Writer Mark Goffman (White Collar, The West Wing) makes his directorial debut at Landmark E Street with Dumbstruck, a documentary about the weird and wonderful world of ventriloquism. Among the five "vents" Goffman follows are Kim, a former beauty queen; Dan, a cruise-ship performer; and Dylan, a 13-year-old hoping to turn pro. Goffman and his wife, producer Lindsay Goffman, appear in person tonight and tomorrow for Q&As. Tickets ($10) are available at Landmark's Web site.

Also opening tonight at West End Cinema is Making the Boys, Crayton Robey's look at the 1968 New York play The Boys in the Band, which helped precipitate the gay-rights movement.
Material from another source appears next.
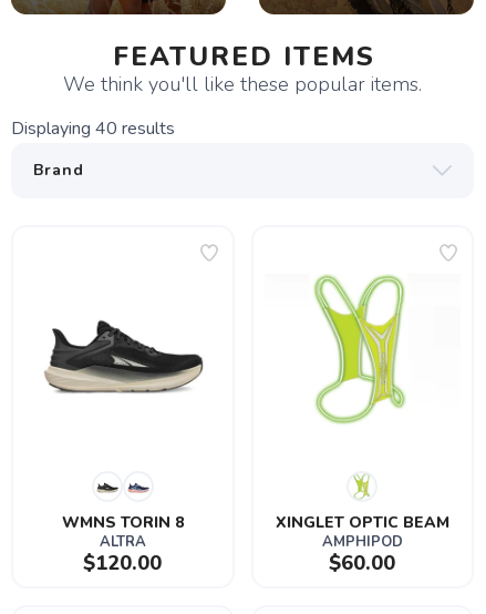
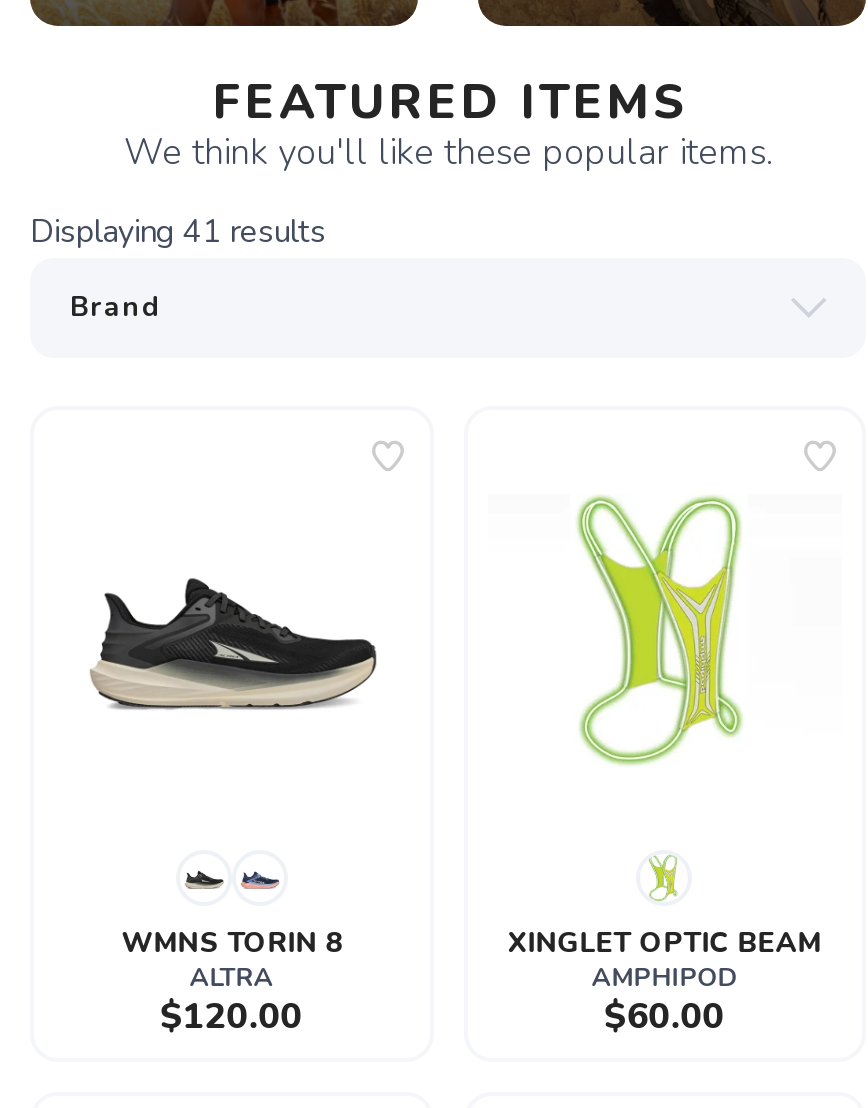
[11,116,175,141] Displaying 40 results -> [30,210,326,254] Displaying 41 results

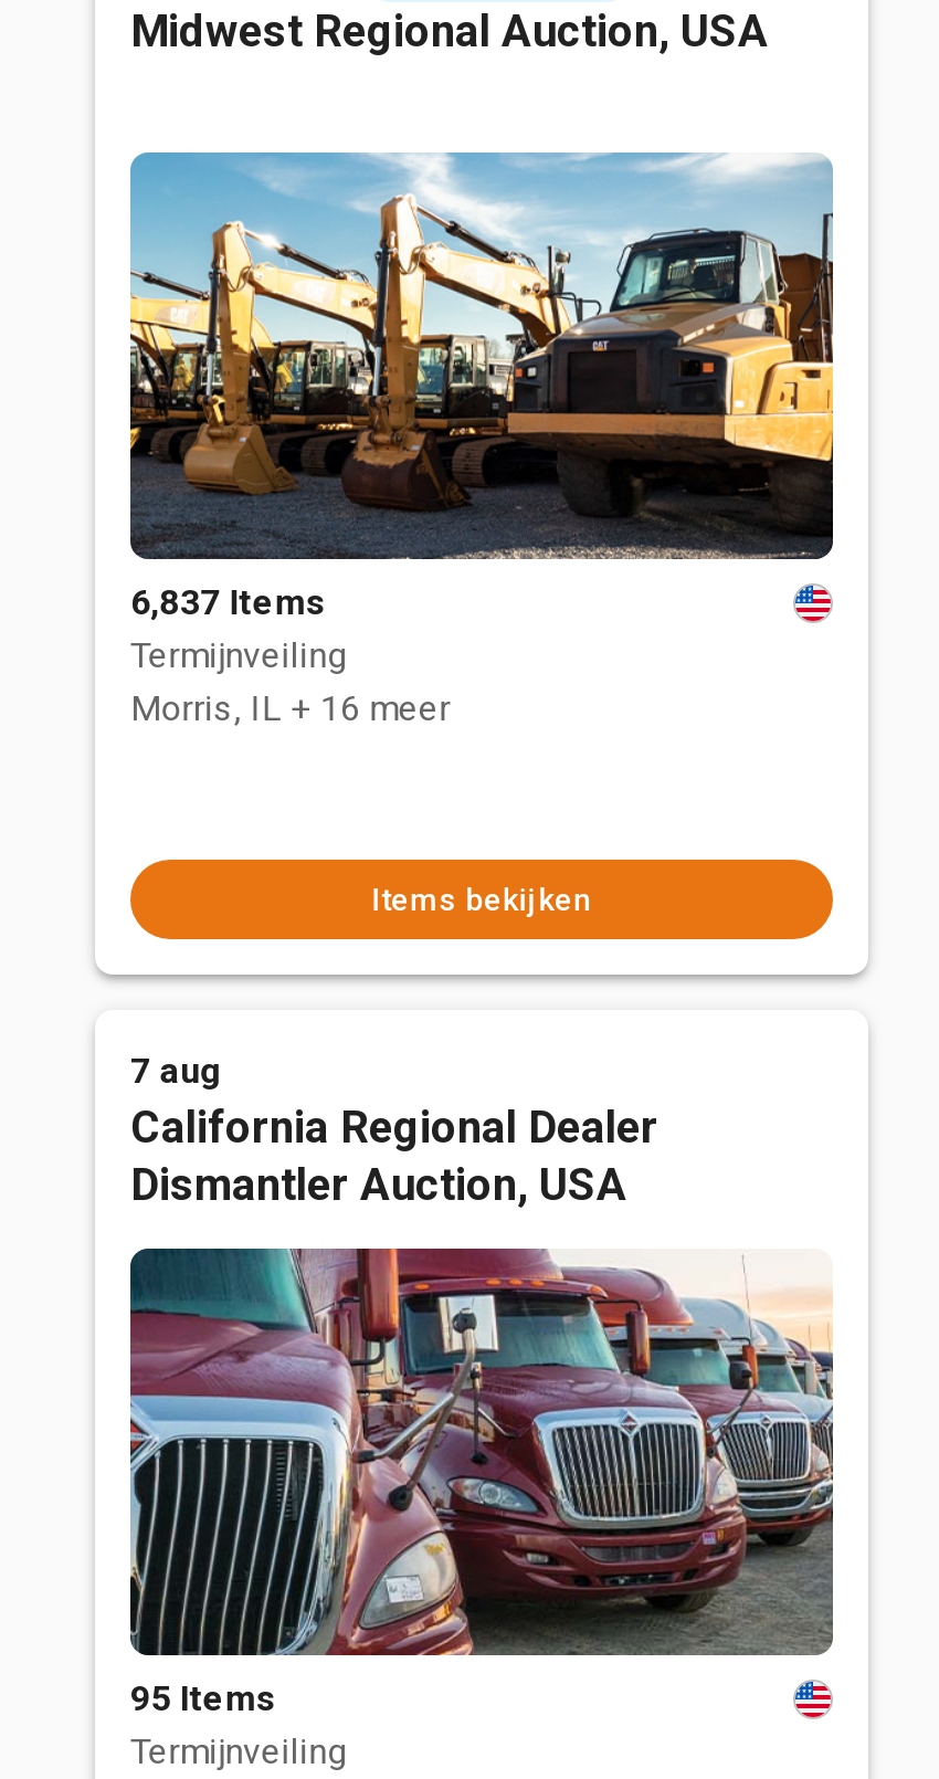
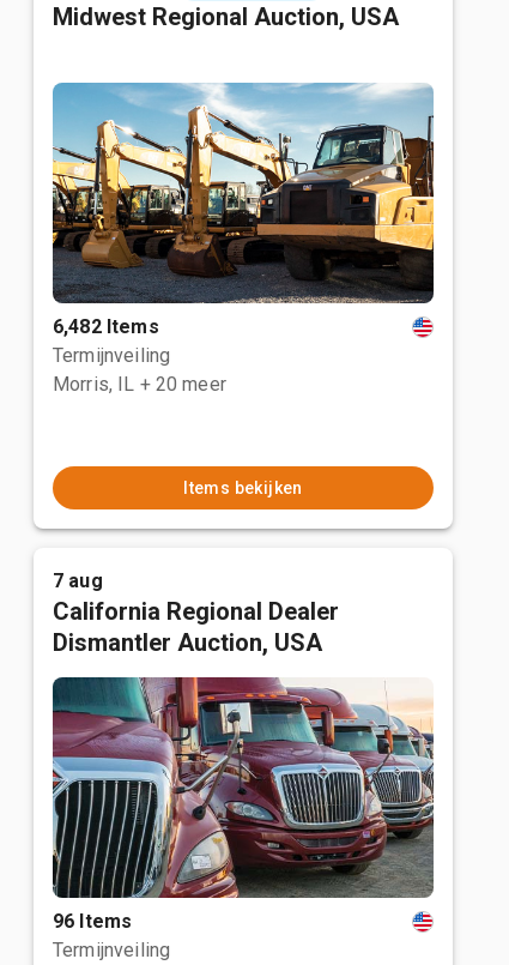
[130,581,326,623] 6,837 Items -> [53,315,159,338] 6,482 Items
[130,687,450,729] Morris, IL + 16 meer -> [53,373,226,396] Morris, IL + 20 meer
[130,1677,277,1719] 95 Items -> [53,910,132,933] 96 Items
The film was called a "fascinating recent history and a fascinating personal story" by the New York Times. Tickets ($11) are available at West End Cinema's Web site.

Saturday, April 23

Today in the East Building Auditorium, the National Gallery presents The Black Maria, screening selections from the annual festival competition in New Jersey. Seventeen experimental shorts and documentaries are included in the program, including works by Joanna Priestley, Alla Kovgan, and Marta Renzi. Free. For more information, visit the National Gallery of Art's Web site.

Sunday, April 24

Boss fans look lively—The Promise: The Making of Darkness on the Edge of Town screens today at the West End Cinema, offering 85 minutes of unseen footage depicting Bruce Springsteen and the E Street Band as they recorded the title's seminal 1978 album. Fifty percent of the proceeds go to the Impact Arts + Film Fund. Tickets ($11) are available at West End Cinema's Web site.

Monday, April 25

Long before Will and Kate came on the scene, Royal Wedding was a 1951 musical starring Fred Astaire and Jane Powell as a brother-sister dance team caught up in the 1947 marriage of Princess Elizabeth and Prince Phillip. One of the movie's most famous sequences, "You're All the World to Me," features Astaire dancing on the walls and ceiling of his bedroom, in an example of what was then cutting-edge technology. Royal Wedding is at AFI Silver Theatre tonight; tickets ($11) are available at the cinema's Web site.